I checked the deployment after the k8s deployment. I can access phoenix UI in localhost:6006 Inside the pod, arize-phoenix-otel is also installed as instructed. BTW, I port-forwarded following ports to be accessible: "6006:6006", "4317:4317” 6006 is for phoenix and 4317 is for opentelemetry.

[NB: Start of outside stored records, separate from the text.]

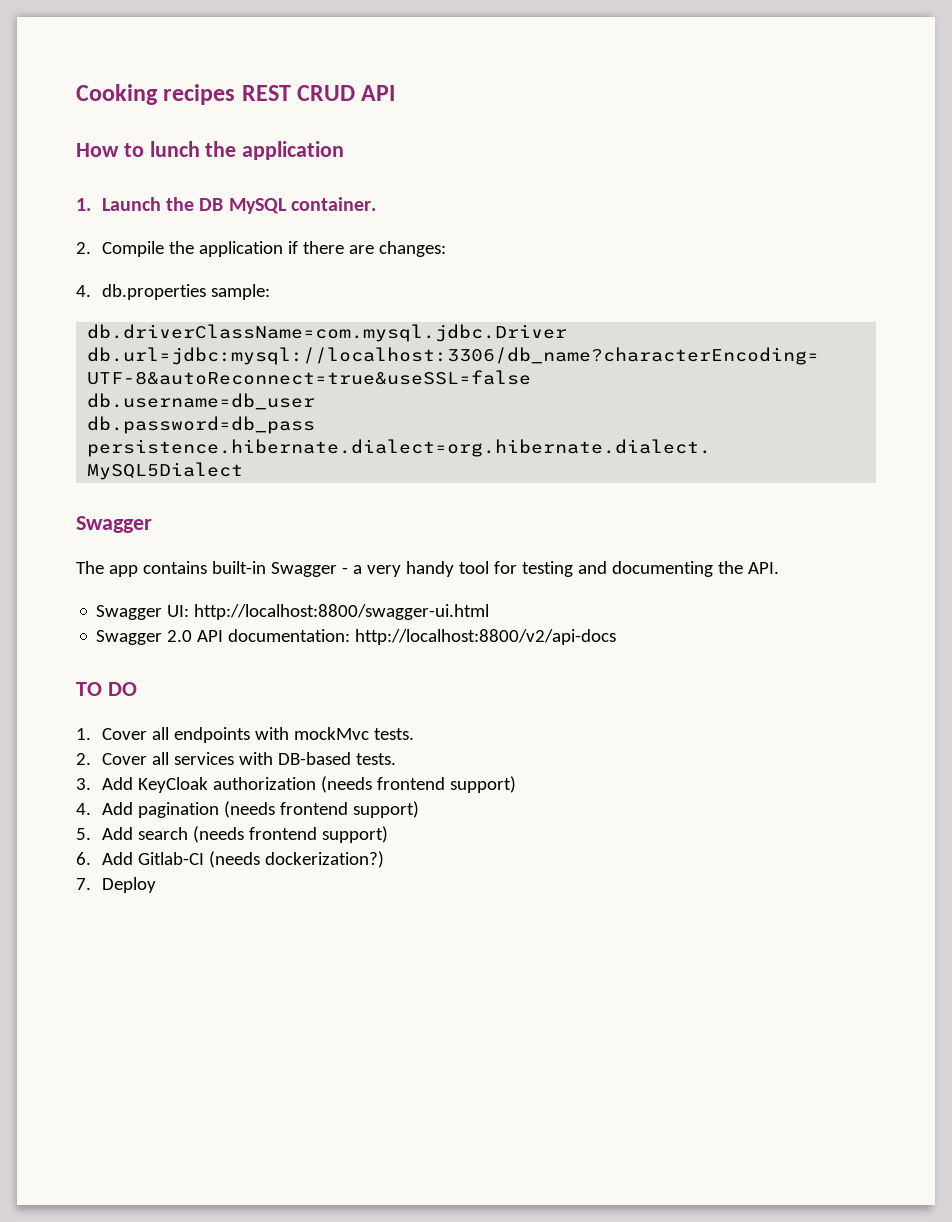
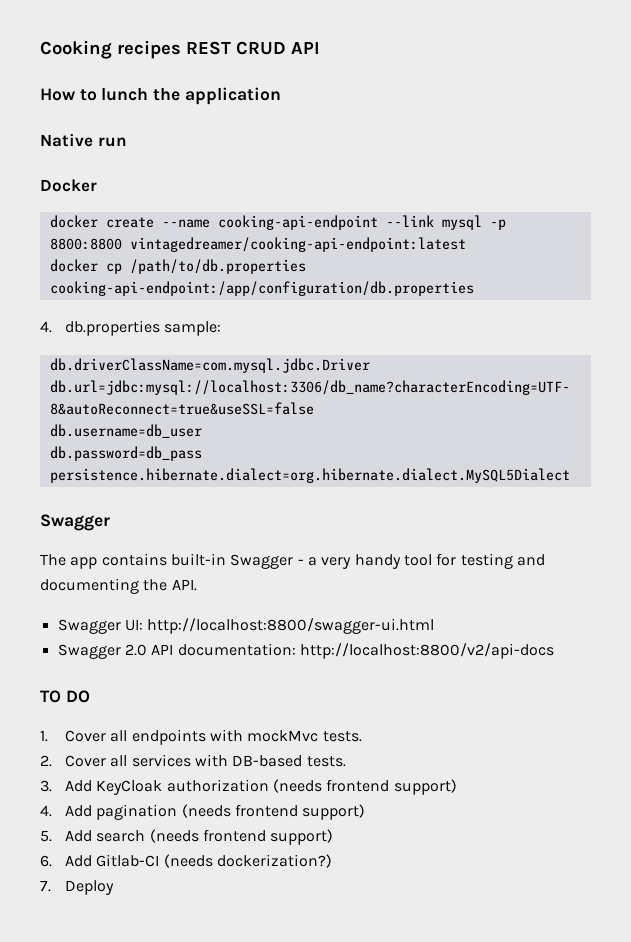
[76,197,377,214] [76,241,446,257] 1. Launch the DB MySQL container. // 2. Compile the application if there are changes: -> [40,133,127,147] [40,179,97,192] [49,215,506,230] [49,237,466,252] [49,259,306,274] [49,281,474,296] Native run // Docker // docker create --name cooking-api-endpoint --link mysql -p 8800:8800 vintagedreamer/cooking-api-endpoint:latest // docker cp /path/to/db.properties cooking-api-endpoint:/app/configuration/db.properties

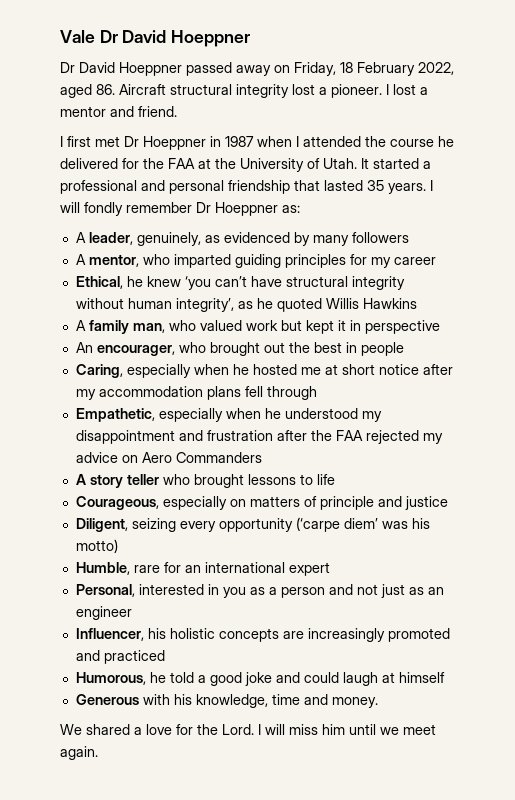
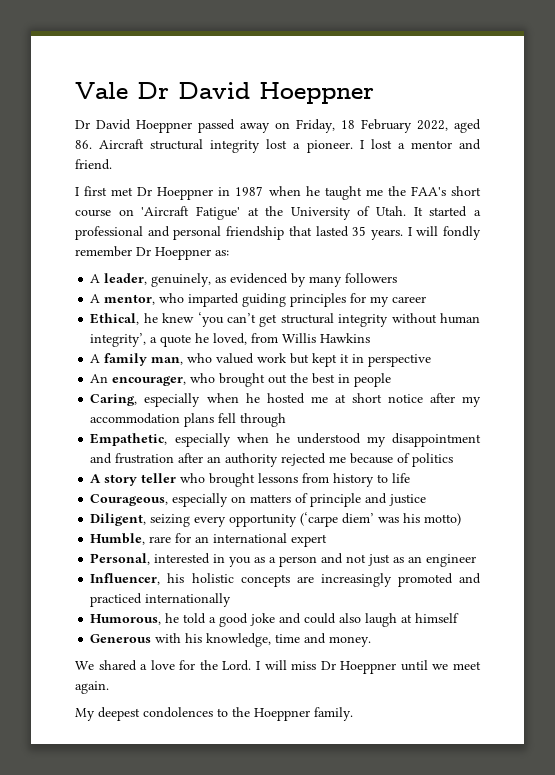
[296,136,454,147] [60,158,195,169] I attended the course he delivered for the FAA -> [305,186,481,200] [75,206,240,220] he taught me the FAA's short course on 'Aircraft Fatigue'
[250,276,282,287] have -> [259,314,278,327] get
[237,298,322,312] as he quoted -> [150,333,279,347] a quote he loved, from
[310,430,443,444] [75,452,262,463] the FAA rejected my advice on Aero Commanders -> [207,453,454,467] an authority rejected me because of politics
(296, 479) none -> [302,473,375,487] from history
(165, 657) none -> [145,593,232,607] internationally
(339, 677) none -> [339,613,362,623] also
[322,724,345,735] him -> [320,661,397,674] Dr Hoeppner
(98, 753) none -> [75,707,353,721] // My deepest condolences to the Hoeppner family.

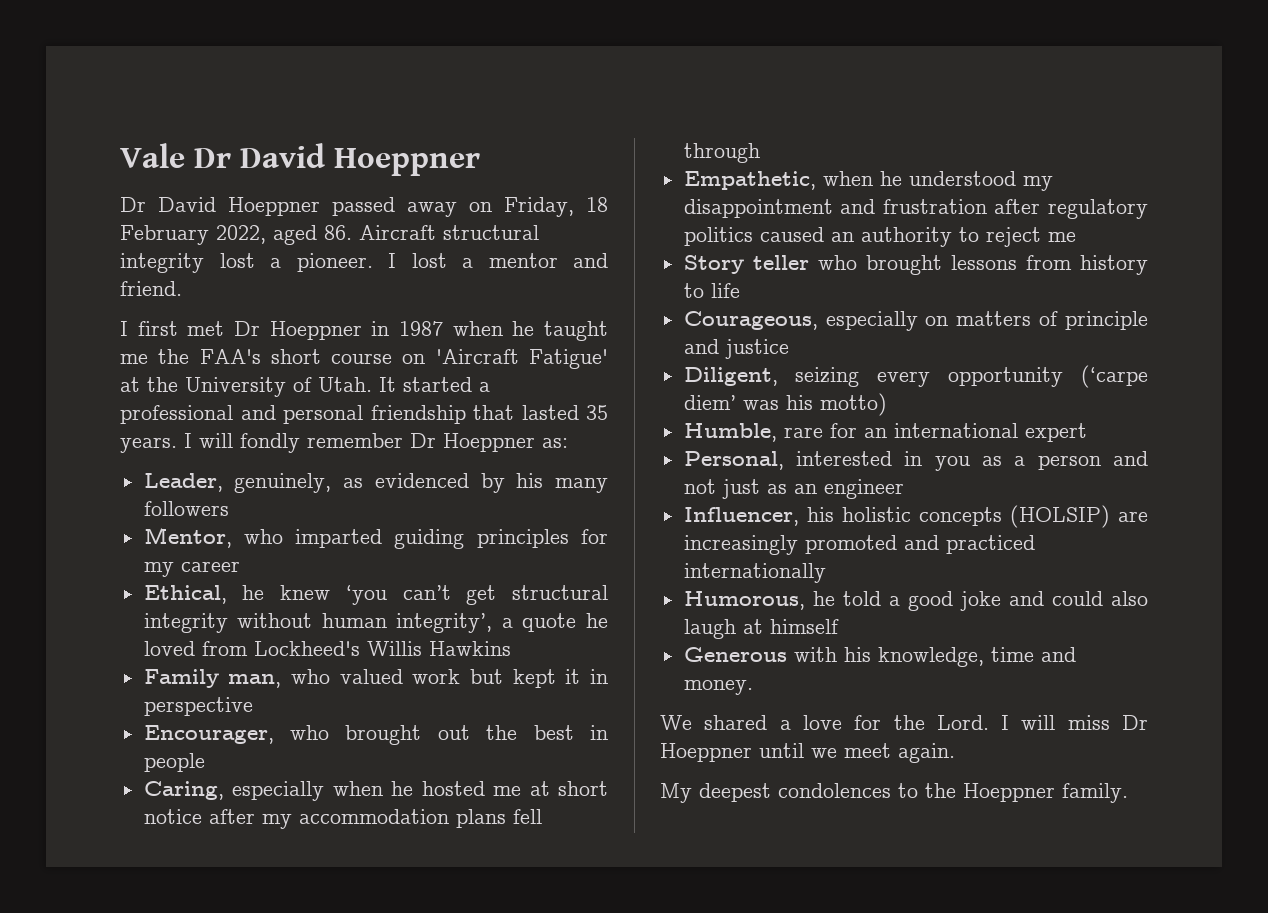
[90,273,148,285] A leader, -> [143,473,223,492] Leader,
(307, 280) none -> [516,473,544,488] his
[90,294,156,305] A mentor, -> [143,527,232,548] Mentor,
[213,333,279,345] loved, from -> [143,641,360,656] loved from Lockheed's
[90,353,148,366] A family -> [143,669,219,688] Family
[90,374,187,386] An encourager, -> [143,725,274,744] Encourager,
[174,433,231,447] especially -> (816, 180) none
[207,453,454,467] [90,474,138,486] an authority rejected me because of politics // A story -> [1048,199,1148,219] [683,227,1076,247] [683,255,744,274] regulatory politics caused an authority to reject me // Story
(290, 580) none -> [1009,505,1110,528] (HOLSIP)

Then as a next step, I went to the pod I’m using for LLM calls and installed the litellm related libraries one more time to make sure everything is set up correctly

pip install openinference-instrumentation-litellm litellm arize-phoenix-otel

Then I opened python and ran the following code based on instruction here: https://docs.arize.com/phoenix/tracing/integrations-tracing/litellm

from phoenix.otel import register

# configure the Phoenix tracer
tracer_provider = register(
  project_name="my-llm-app", # Default is 'default'
  auto_instrument=True # Auto-instrument your app based on installed OI dependencies
)

Below is what I get

🔭 OpenTelemetry Tracing Details 🔭
|  Phoenix Project: my-llm-app
|  Span Processor: SimpleSpanProcessor
|  Collector Endpoint: localhost:4317
|  Transport: gRPC
|  Transport Headers: {'user-agent': '****'}
|  
|  Using a default SpanProcessor. `add_span_processor` will overwrite this default.
|  
|  ⚠️ WARNING: It is strongly advised to use a BatchSpanProcessor in production environments.
|  
|  `register` has set this TracerProvider as the global OpenTelemetry default.
|  To disable this behavior, call `register` with `set_global_tracer_provider=False`.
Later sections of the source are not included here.